In my opinion a new field type "memory" would make sense. As discussed here I want to describe how I think this field type could look:

How does the user specify it

It would share many similarities to a register. So the following attributes would be identical:

• access
• address
• byteorder
• bitorder
• repeat
• allow bit overlap
• allow address overlap
• cfg
• description

The following should be different/new:

• alignment: What alignment has to be considered when accessing the memory. When the memory is stored as u16 this would be 2. U8 would be 1, u32 4, etc.
• size_bytes: this would describe how many bytes the memory is long.

What should the generated code be like to use

I'm orienting myself on embedded-storage here.

Writing should look like this:

let buffer: [u8; 16] = /* some data here */;
let offset = 0;
my_device.write(offset, &buffer); // write the first 16 bytes

let buffer: [u8; 16] = /* some other data here */;
let offset = 2;
my_device.write(offset, &buffer); // write 16 bytes starting from byte 2

Reading should look like this:

let mut buffer: [u8; 16] = [0; 16];
let offset = 0;
my_device.read(offset, &mut buffer); // read the first 16 bytes

let mut buffer: [u8; 16] = [0; 16];
let offset = 2;
my_device.read(offset, &mut buffer); // read 16 bytes starting from byte 2

This is basically 1:1 embedded-hal NorFlash (docs) without the erase stuff. Maybe the erase stuff also makes sense. I don't know if there are any devices which would require this.

Interface trait

The interface trait would also look very similar to NorFlash from embedded-hal:

pub trait MemoryInterface {
    type Error;
    type AddressType: Copy;

    fn write_memory(
        &mut self,
        address: Self::AddressType,
        offset: u32,
        data: &[u8],
    } -> Result<(), Self::Error>;

    fn read_memory(
        &mut self,
        address: Self::AddressType,
        offset: u32,
        data: &mut [u8],
    } -> Result<(), Self::Error>;
}

[diondokter]

Hi, thanks for opening the issue!

First off, this proposal would work for the usecase you're working on. However, I've been thinking about it and I don't think this is the right abstraction level for this toolkit.

See, a memory interface is quite high level. And for chips like most EEPROMs, it doesn't directly map to the interface the chips provide.

So if you create a driver for an EEPROM, what does it look like?
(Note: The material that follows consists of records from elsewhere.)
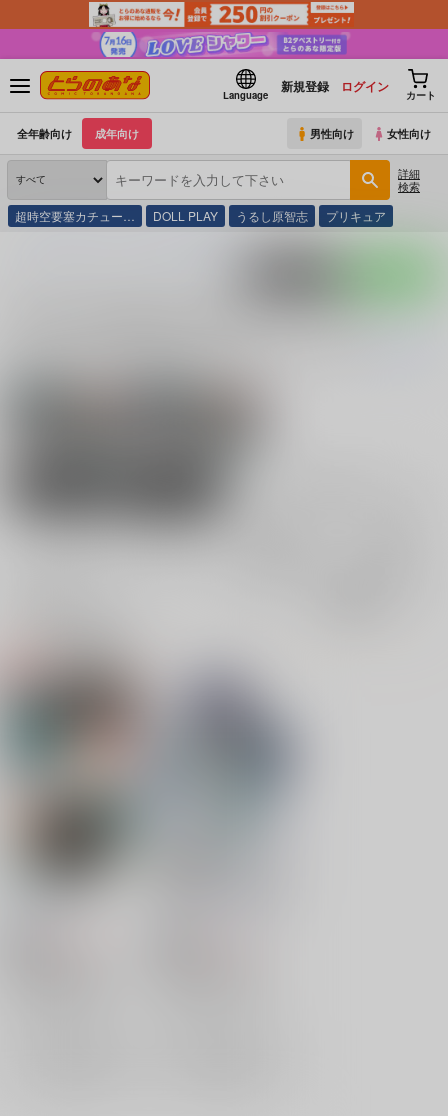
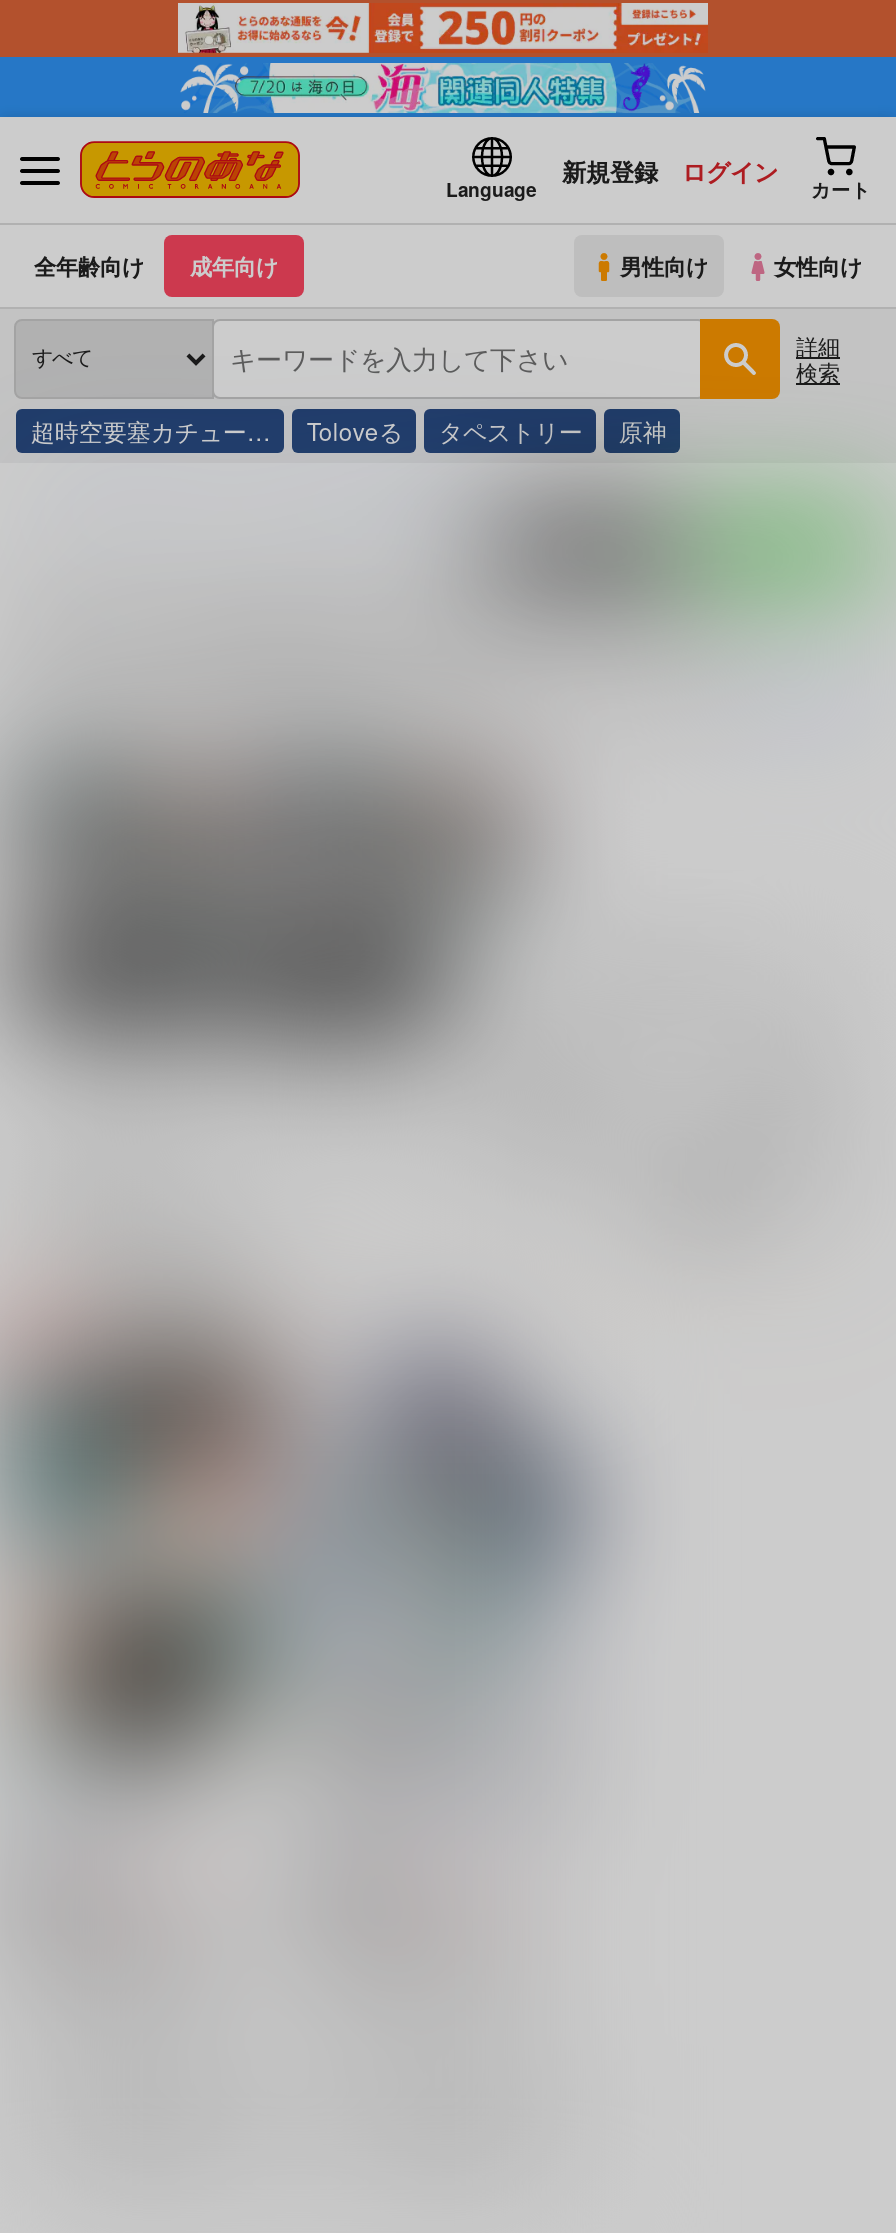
- [image]
+ [image]

- DOLL PLAY
- うるし原智志
- プリキュア
+ Toloveる
+ タペストリー
+ 原神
For write, you send the write command, the start address and then the bytes to be written. It looks similar for read. So really, a memory interface as you propose will often be implemented using commands.

Also, you mention erase. For NOR-flash that would be required too. So that's also difficult to solve. Ideally we'd not force an erase implementation for chips that don't need it. Add to that, that I'm not entirely happy with the current traits: https://github.com/rust-embedded-community/embedded-storage/issues/58

So, what can we do?

I think it'd be better to extend the possibilities for commands so they can carry data buffer slices. Then you could have a write command with an address and have the user give the bytes that need to be written. Big question though is what that should exactly look like.

Maybe something like this:

"Write": {
    "type": "command",
    "address": 5,
    "input_buffer": true, <== New
    "size_bits_in": 32,
    "fields_in": {
        "address": {
            "base": "uint",
            "start": 0,
            "end": 32
        }
    },
}

device.write().dispatch(|data| data.set_address(1234), &[0, 1, 2, 3, 4, 5]).unwrap();

Thoughts?